長谷川幸洋「テレビと新聞や活字媒体はどこが違うのか」

自分の感性が活字メディアのキモ

私は本業である新聞のほかにも、これまで月刊誌や週刊誌、書籍、テレビ、ラジオ、ネット媒体などで幅広く仕事をしてきた。テレビでは、田原総一朗が司会を務める「朝まで生テレビ!」や「激論!クロスファイア」、あるいは「ビートたけしのTVタックル」「たかじんのそこまで言って委員会」など名物番組に出演する機会も得た。

そこで今回は、私の体験的メディア論を書いてみよう。

「マスコミ」や「メディア」などと一括りに言われるが、情報を発信する側から言うと、媒体によって実はかなり仕事の仕方が異なる。とりわけ活字媒体とテレビはまったく別物と言ってもいい。

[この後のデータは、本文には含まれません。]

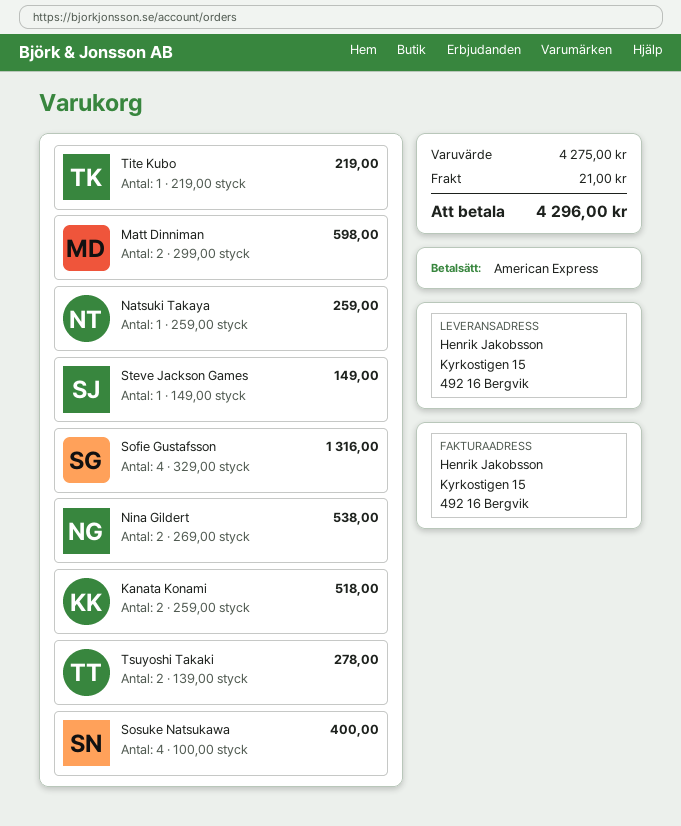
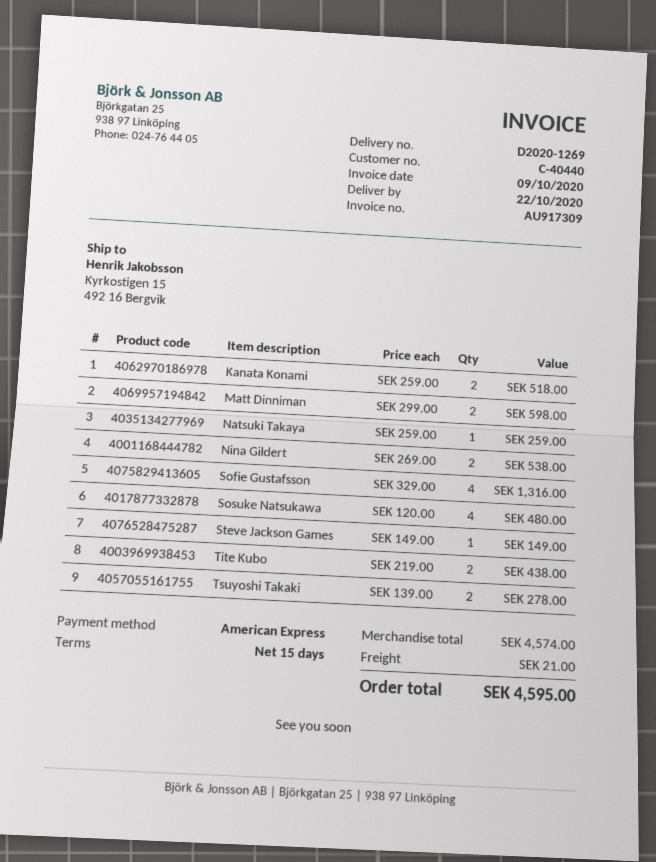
Tite Kubo: 1 x 219.00 = 219.00 -> 2 x 219.00 = 438.00
Sosuke Natsukawa: 4 x 100.00 = 400.00 -> 4 x 120.00 = 480.00
subtotal: 4275.00 -> 4574.00
total: 4296.00 -> 4595.00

どう違うかといえば、活字は基本的に自分が1人で考えて書く作業だ。相手はいない。ところが、いま挙げたようなテレビ番組は必ず相手がいる。そこが根本的に違うのである。
活字の世界とは、まさにいま、この原稿をパソコンに向かって書いている最中がそうなのだが、だれとも会話せず、1人でテーマを決めて話を展開していく孤独な作業である。だから、何かに触発されるとしても、それは基本的に自分自身がひらめくしかない。待っているだけで、だれかが私にアイデアやヒントを与えてくれるわけではないのだ。

私の場合は、週に2本抱えている連載コラムのテーマや話の展開を四六時中、いつもずっと考えている。ベッドの中で突然、ひらめくときもあれば、電車の中で思いつくときもある。流し読みした新聞や雑誌の記事がヒントになるときは、もちろんある。だが、それ以上に自分自身の感性が研ぎ澄まされているかどうか、のほうがはるかに重要だ。

残念ながら、私はいつも感性が研ぎ澄まされているわけではないので、記事を読み飛ばした後になって「あの話はどこか、おかしいんじゃないか」と気付くときのほうが多い。もちろん、読んだ瞬間に「これはおかしい」と感じる場合もあるが、そういうケースはたいていコラムで取り上げるほど、面白い話ではない。

面白い話になるのは、どういうわけか、いったん見過ごしていて、少し時間が経ってから「あ、あの話はあそこがおかしいんだ」と気付くケースなのだ。それは、私の能力がその程度だからである。だが、活字の仕事というのは、多かれ少なかれ、そういう面があるのではないか。

つまり何事かを書いて人に伝える仕事というのは、活字に落としこむ前に、1人になって、じっくり考えてみるプロセスが不可欠なのだ。